[Task directions] Print the listing from its top line through the line containing "This potential is", nothing more, and leave out the pictures.

[Records for this exercise]

= Beginning of Section =

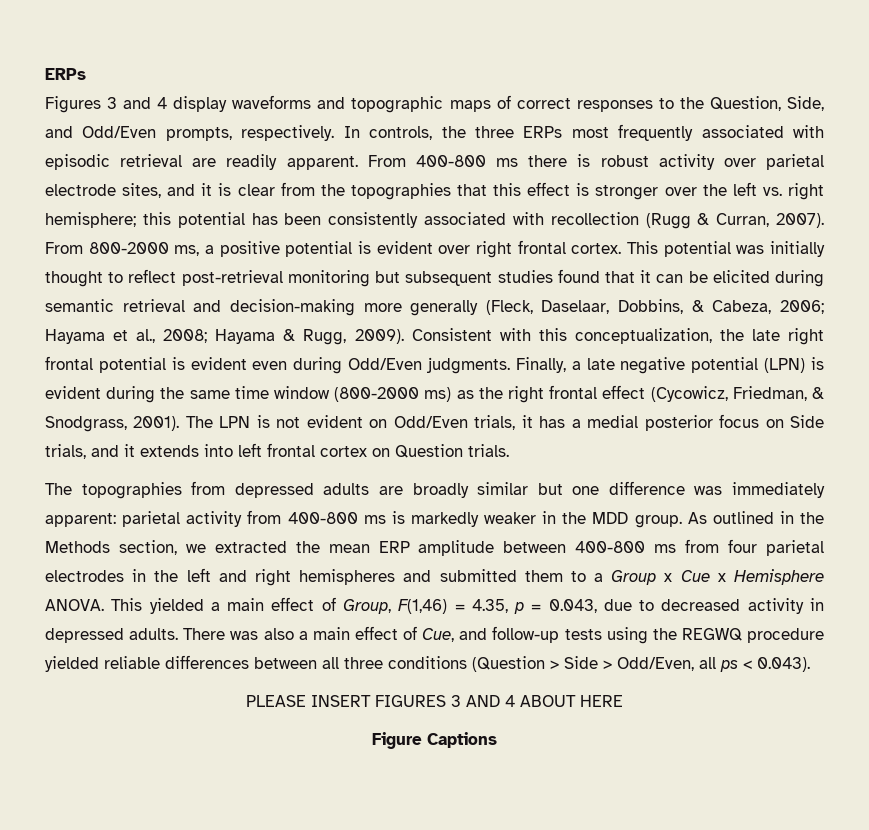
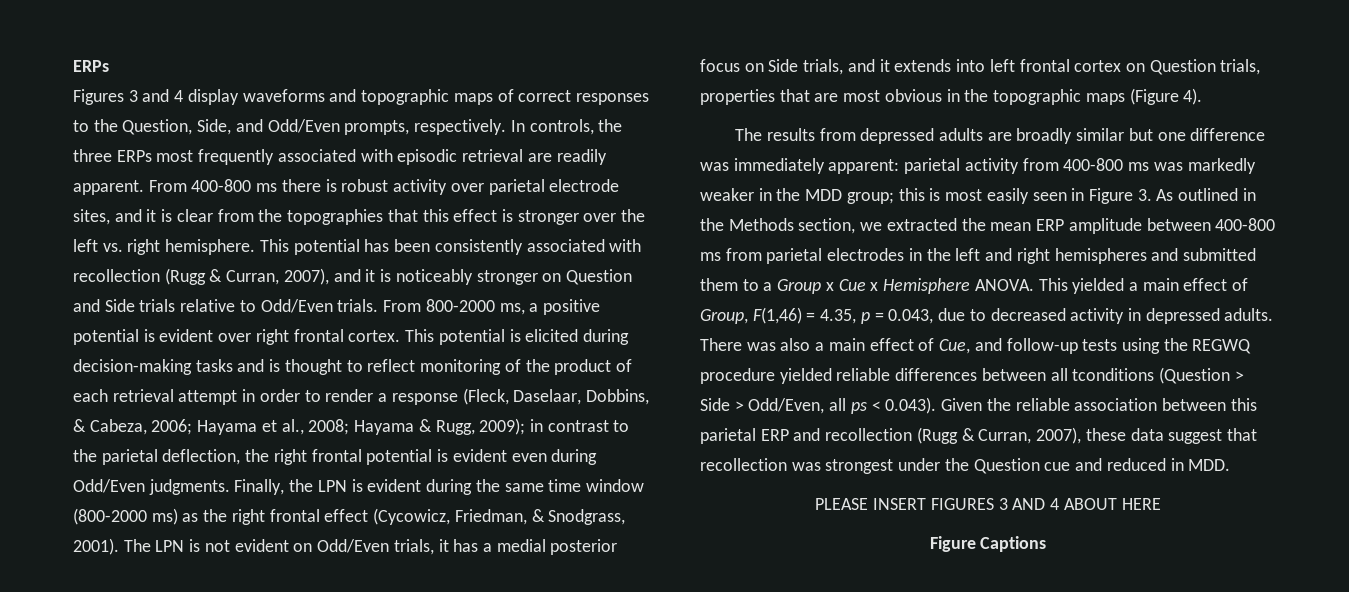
- From 400-800 ms there is robust activity over parietal electrode sites, and it is clear from the topographies that this effect is stronger over the left vs. right hemisphere; this potential has been consistently associated with recollection (Rugg & Curran, 2007).
+ From 400-800 ms there is robust activity over parietal electrode sites, and it is clear from the topographies that this effect is stronger over the left vs. right hemisphere. This potential has been consistently associated with recollection (Rugg & Curran, 2007), and it is noticeably stronger on Question and Side trials relative to Odd/Even trials.
- This potential was initially thought to reflect post-retrieval monitoring but subsequent studies found that it can be elicited during semantic retrieval and decision-making more generally (Fleck, Daselaar, Dobbins, & Cabeza, 2006; Hayama et al., 2008; Hayama & Rugg, 2009). Consistent with this conceptualization, the late right frontal potential is evident even during Odd/Even judgments.
+ This potential is elicited during decision-making tasks and is thought to reflect monitoring of the product of each retrieval attempt in order to render a response (Fleck, Daselaar, Dobbins, & Cabeza, 2006; Hayama et al., 2008; Hayama & Rugg, 2009); in contrast to the parietal deflection, the right frontal potential is evident even during Odd/Even judgments.
- Finally, a late negative potential (LPN) is evident during the same time window (800-2000 ms) as the right frontal effect (Cycowicz, Friedman, & Snodgrass, 2001).
+ Finally, the LPN is evident during the same time window (800-2000 ms) as the right frontal effect (Cycowicz, Friedman, & Snodgrass, 2001).
- The LPN is not evident on Odd/Even trials, it has a medial posterior focus on Side trials, and it extends into left frontal cortex on Question trials.
- The topographies from depressed adults are broadly similar but one difference was immediately apparent:
+ The LPN is not evident on Odd/Even trials, it has a medial posterior focus on Side trials, and it extends into left frontal cortex on Question trials, properties that are most obvious in the topographic maps (Figure 4).
+ The results from depressed adults are broadly similar but one difference was immediately apparent:
- parietal activity from 400-800 ms is markedly weaker in the MDD group. As outlined in the Methods section, we extracted the mean ERP amplitude between 400-800 ms from four parietal electrodes in the left and right hemispheres and submitted them to a Group x Cue x Hemisphere ANOVA.
+ parietal activity from 400-800 ms was markedly weaker in the MDD group; this is most easily seen in Figure 3. As outlined in the Methods section, we extracted the mean ERP amplitude between 400-800 ms from parietal electrodes in the left and right hemispheres and submitted them to a Group x Cue x Hemisphere ANOVA.
- There was also a main effect of Cue, and follow-up tests using the REGWQ procedure yielded reliable differences between all three conditions (Question > Side > Odd/Even, all ps < 0.043).
+ There was also a main effect of Cue, and follow-up tests using the REGWQ procedure yielded reliable differences between all tconditions (Question > Side > Odd/Even, all ps < 0.043). Given the reliable association between this parietal ERP and recollection (Rugg & Curran, 2007), these data suggest that recollection was strongest under the Question cue and reduced in MDD.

= End of Section =

[Reply]
- From 400-800 ms there is robust activity over parietal electrode sites, and it is clear from the topographies that this effect is stronger over the left vs. right hemisphere; this potential has been consistently associated with recollection (Rugg & Curran, 2007).
+ From 400-800 ms there is robust activity over parietal electrode sites, and it is clear from the topographies that this effect is stronger over the left vs. right hemisphere. This potential has been consistently associated with recollection (Rugg & Curran, 2007), and it is noticeably stronger on Question and Side trials relative to Odd/Even trials.
- This potential was initially thought to reflect post-retrieval monitoring but subsequent studies found that it can be elicited during semantic retrieval and decision-making more generally (Fleck, Daselaar, Dobbins, & Cabeza, 2006; Hayama et al., 2008; Hayama & Rugg, 2009). Consistent with this conceptualization, the late right frontal potential is evident even during Odd/Even judgments.
+ This potential is elicited during decision-making tasks and is thought to reflect monitoring of the product of each retrieval attempt in order to render a response (Fleck, Daselaar, Dobbins, & Cabeza, 2006; Hayama et al., 2008; Hayama & Rugg, 2009); in contrast to the parietal deflection, the right frontal potential is evident even during Odd/Even judgments.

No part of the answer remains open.